Required action =
Look through the records below for the line with "quote number: QT9945 -> QT9941" and the line with "total: 1334.45 -> 1216.71", then return those lines and all lines between, exactly.

>>

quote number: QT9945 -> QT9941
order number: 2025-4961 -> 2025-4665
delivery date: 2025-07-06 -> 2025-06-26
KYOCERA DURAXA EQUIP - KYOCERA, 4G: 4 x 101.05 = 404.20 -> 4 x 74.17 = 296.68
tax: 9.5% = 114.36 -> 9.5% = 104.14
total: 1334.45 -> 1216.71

<<
>>

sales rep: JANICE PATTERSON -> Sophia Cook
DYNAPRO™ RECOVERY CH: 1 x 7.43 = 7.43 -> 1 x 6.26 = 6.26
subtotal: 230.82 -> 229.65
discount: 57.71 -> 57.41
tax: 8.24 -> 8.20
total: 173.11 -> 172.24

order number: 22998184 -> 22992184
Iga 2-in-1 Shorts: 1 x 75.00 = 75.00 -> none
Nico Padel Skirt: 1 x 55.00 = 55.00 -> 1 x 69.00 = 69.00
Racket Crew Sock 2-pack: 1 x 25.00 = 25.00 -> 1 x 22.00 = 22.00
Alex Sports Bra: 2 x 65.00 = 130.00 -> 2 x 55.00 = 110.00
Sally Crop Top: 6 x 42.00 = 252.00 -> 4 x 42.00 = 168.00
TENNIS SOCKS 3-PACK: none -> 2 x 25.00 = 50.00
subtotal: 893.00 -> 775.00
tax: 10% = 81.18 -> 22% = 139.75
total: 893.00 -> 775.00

<<

Response =
quote number: QT9945 -> QT9941
order number: 2025-4961 -> 2025-4665
delivery date: 2025-07-06 -> 2025-06-26
KYOCERA DURAXA EQUIP - KYOCERA, 4G: 4 x 101.05 = 404.20 -> 4 x 74.17 = 296.68
tax: 9.5% = 114.36 -> 9.5% = 104.14
total: 1334.45 -> 1216.71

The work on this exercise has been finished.